Her favorite stop on the Dyngus Day circuit remains the century-old Adam Mickiewicz Library and Dramatic Circle on Fillmore Avenue with its Polish beer-stocked bar.

The end-of-Lent celebrating usually involves beer drinking, kielbasa eating, live polka bands and dancing with abandon.

"The day held so much promise: Who's going to be out? Who's going to be squirting you? And who's going to be whipped with pussy willows? Everybody's guard's just down and it's just fun," said Evelyn Sliwa, 30, who also grew up in the once-predominantly Polish East Side.

"It's the whole introduction to spring and the dating season and everyone's feeling frisky," said Sliwa. She, too, goes back to her roots and celebrate at the Mickiewicz club, which she calls Mickey's.

"It's not a drink fest," she said. "It's truly an afternoon to evening of merriment."


Dyngus Day capital?


What is now a slew of public parties -- one Mickiewicz member counted 100 one year -- has become a celebration found only in Buffalo.

"We could really capitalize on this," said Marty Biniasz, 31, who grew up in the old Polish part of the city.

An assistant marketing director at Niagara University, Biniasz sees the Dyngus Day as a cultural treasure Buffalo could market. His Web site, www.biniasz.com, is devoted to local Polish history and features a list of Dyngus Day parties.

He recalls a Dyngus Day when an accordion player took to the street as people danced on their porches. "It is an East Side memory I wish I could revisit," he said.

Dyngus Day celebrations came as a pleasant surprise to a Polish citizen living here. "It's really unbelievable they keep tradition that has already disappeared in Poland. That's something," said Andy Szewcyk, 25, who came to Buffalo for undergraduate studies and has just been elected Mickiewicz vice president.

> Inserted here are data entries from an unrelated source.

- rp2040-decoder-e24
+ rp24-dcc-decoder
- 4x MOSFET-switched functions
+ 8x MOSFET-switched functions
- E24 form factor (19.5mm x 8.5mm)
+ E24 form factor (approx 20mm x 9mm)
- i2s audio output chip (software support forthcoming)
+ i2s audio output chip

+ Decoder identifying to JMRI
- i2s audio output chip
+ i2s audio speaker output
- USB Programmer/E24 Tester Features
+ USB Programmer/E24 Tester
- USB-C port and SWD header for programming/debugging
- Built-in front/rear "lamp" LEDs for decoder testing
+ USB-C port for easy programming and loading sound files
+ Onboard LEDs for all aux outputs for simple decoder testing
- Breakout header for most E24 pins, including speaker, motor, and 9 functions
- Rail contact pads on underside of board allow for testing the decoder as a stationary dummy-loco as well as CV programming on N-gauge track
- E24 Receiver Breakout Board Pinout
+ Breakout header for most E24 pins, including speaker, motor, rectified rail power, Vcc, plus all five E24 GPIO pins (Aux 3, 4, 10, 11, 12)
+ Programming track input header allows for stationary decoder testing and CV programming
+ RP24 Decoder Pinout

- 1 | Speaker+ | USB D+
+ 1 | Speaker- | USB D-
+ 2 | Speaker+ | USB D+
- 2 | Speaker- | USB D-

"In today's Poland, it's not really popular," he said. Back home, Szewcyk is annoyed by the only remnant of the tradition that started as tribute to the baptism of Poland's first Christian prince: Young boys douse people with cold water. "It's really not pleasant," he said.


Dyngus on the East Side


This year, fans of the old East Side neighborhood are working to bring more parties to its historic streets.

The Broadway Market will host its first Dyngus Day affair, with live polka and food, this year. "We're hoping to create an annual event, not for just the Broadway Market but for the entire East Side," said Bill Hibbard, the chairman.

And in hopes of bringing Dyngus Day celebration to the now-defunct Central Terminal, which still needs money to reinstall plumbing and electricity, the Beef Station restaurant on South Ogden Street will throw a fund-raising gala with live music and food.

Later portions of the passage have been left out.